For instance, when encountering other unsupported objects, the error looks like this:
ERROR: cannot get tuple-level statistics for relation "x"
DETAIL: This operation is not supported for foreign tables.

However, for sequences, the message should explicitly 
state that "This operation is not supported for sequences."

Currently, we're deducing that the heap access method (AM) is 
for relkind='r', so the message "only heap AM is supported" implies 
that only relkind='r' are supported. 
This prompted my thoughts on the matter.

Moreover, if you refer to the code in pgstattuple.c
you'll notice that sequences appear to be explicitly allowed in pgstattuple, 
but it results in an error encountered here - 
Therefore, I believe a small refactoring is needed to make the code cleaner and more consistent.

> IMHO it would be good to establish some level of consistency here.
Agree.

Let me know your thoughts.

Regards
Ayush Vatsa
AWS
On Mon, Aug 26, 2024 at 01:35:52PM -0400, Robert Haas wrote:
> On Mon, Aug 26, 2024 at 1:26 PM Nathan Bossart <nathandbossart@gmail.com> wrote:
>> While it is apparently pretty uncommon to use pgstattuple on sequences,
>> this is arguably a bug that should be fixed and back-patched.
> 
> I don't understand what would make it a bug.
> 
>> IMHO it would be good to establish some level of consistency here.
> 
> Sure, consistency is good, all other things being equal, but just
> saying "well this used to work one way and now it works another way"
> isn't enough to say that there is a bug, or that something should be
> changed.

The reason I think it's arguably a bug is because it used to work fine and
then started ERROR-ing after commit 4b82664.  I'm fine with saying that we
don't think it's useful and intentionally deprecating it, but AFAICT no
such determination has been made.  I see no discussion about this on the
thread for commit 4b82664, and the only caller of pgstat_heap()
intentionally calls into the affected function for sequences (and has since
pgstattuple was introduced 18 years ago):

    if (RELKIND_HAS_TABLE_AM(rel->rd_rel->relkind) ||
        rel->rd_rel->relkind == RELKIND_SEQUENCE)
    {
        return pgstat_heap(rel, fcinfo);
    }

-- 
nathan



On Thu, Aug 29, 2024 at 10:17:57PM +0530, Ayush Vatsa wrote:
> Please find attached the patch that re-enables
> support for sequences within the pgstattuple extension.
> I have also included the necessary test cases for
> sequences, implemented in the form of regress tests.
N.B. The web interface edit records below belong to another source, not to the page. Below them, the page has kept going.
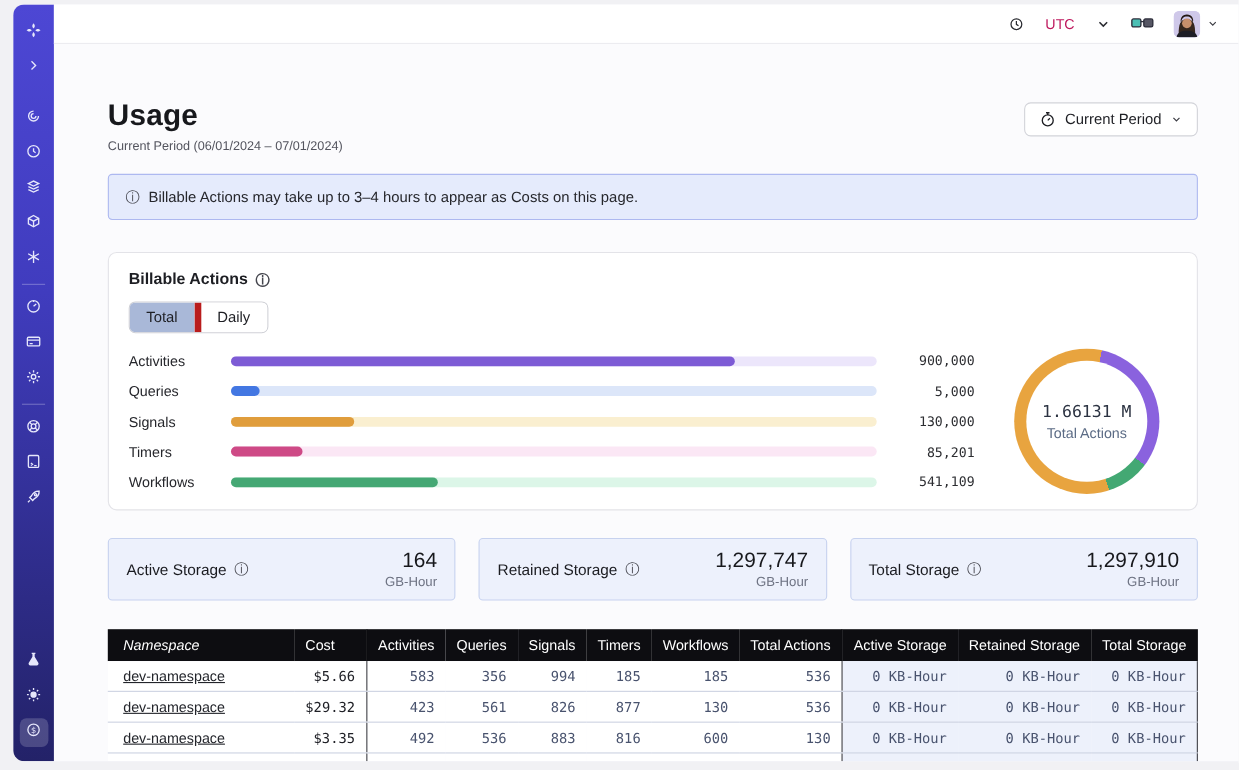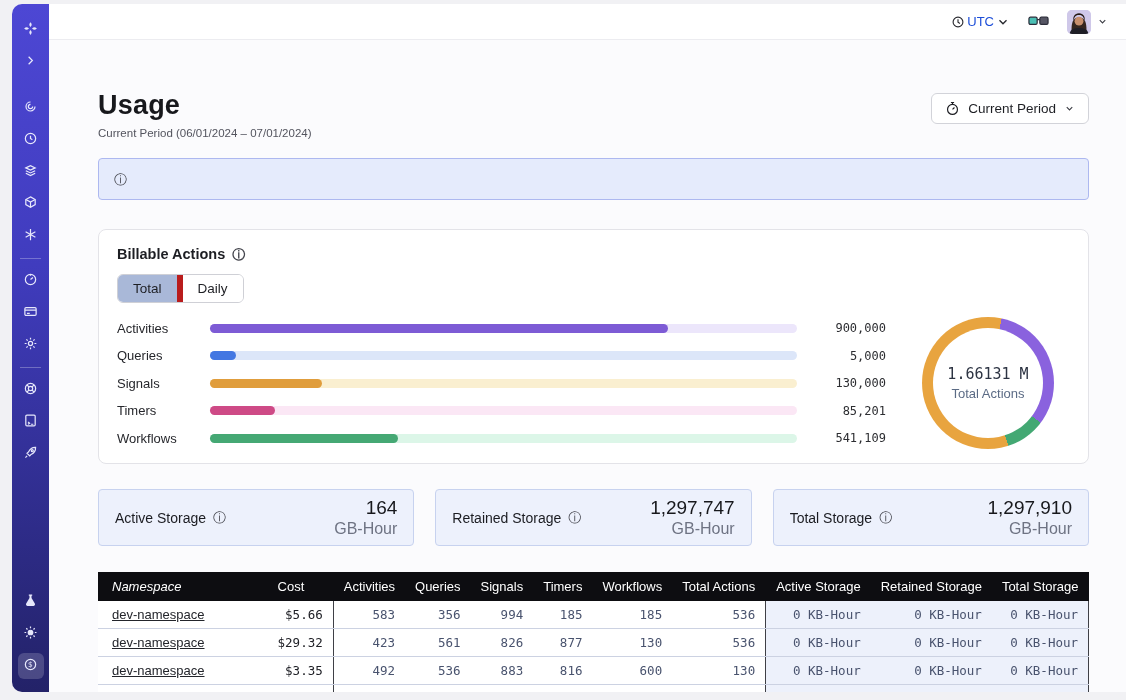"UTC" .tz { color: #1d4ed8 -> #be185d; gap: 2px -> 19px }
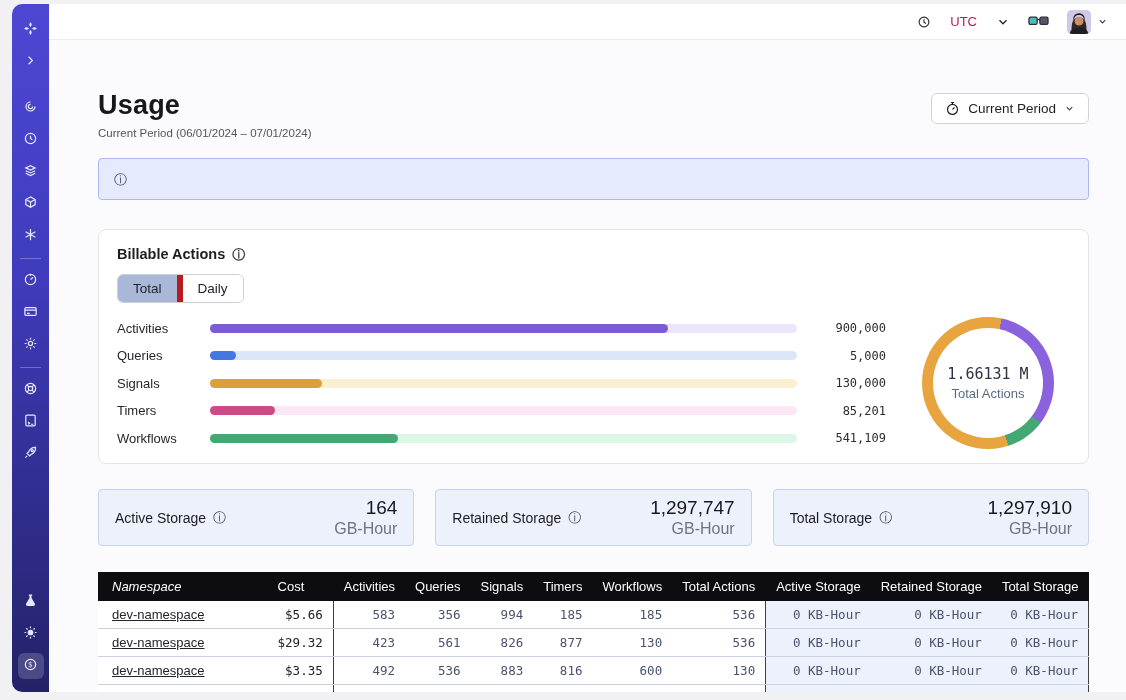"Billable Actions may take up" span { html: none -> <span>Billable Actions may take up to 3–4 hours to appear as Costs on this page.</span> }
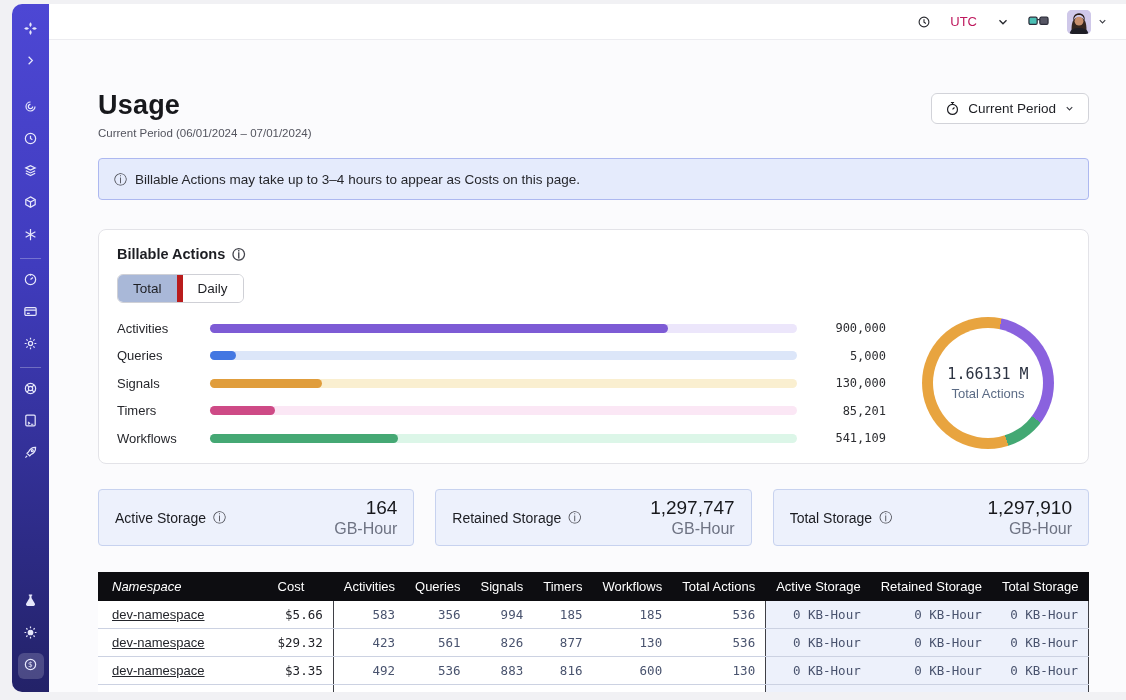"GB-Hour" .scard-unit { font-size: 16px -> 12px }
Thanks.  Robert, do you have any concerns with this?

+select * from pgstattuple('serial');
+ table_len | tuple_count | tuple_len | tuple_percent | dead_tuple_count | dead_tuple_len | dead_tuple_percent |
free_space| free_percent 
 

+-----------+-------------+-----------+---------------+------------------+----------------+--------------------+------------+--------------
+      8192 |           1 |        41 |           0.5 |                0 |              0 |                  0 |
8104|        98.93
 
+(1 row)

I'm concerned that some of this might be platform-dependent and make the
test unstable.  Perhaps we should just select count(*) here.

+    /**
+     * Sequences don't fall under heap AM but are still
+     * allowed for obtaining tuple-level statistics.
+     */

I think we should be a bit more descriptive here, like the comment in
verify_heapam.c:

    /*
     * Sequences always use heap AM, but they don't show that in the catalogs.
     * Other relkinds might be using a different AM, so check.
     */

-- 
nathan



On Thu, Aug 29, 2024 at 12:36:35PM -0500, Nathan Bossart wrote:
> +select * from pgstattuple('serial');
> + table_len | tuple_count | tuple_len | tuple_percent | dead_tuple_count | dead_tuple_len | dead_tuple_percent |
free_space| free_percent 
 
>
+-----------+-------------+-----------+---------------+------------------+----------------+--------------------+------------+--------------
> +      8192 |           1 |        41 |           0.5 |                0 |              0 |                  0 |
8104 |        98.93
 
> +(1 row)
> 
> I'm concerned that some of this might be platform-dependent and make the
> test unstable.  Perhaps we should just select count(*) here.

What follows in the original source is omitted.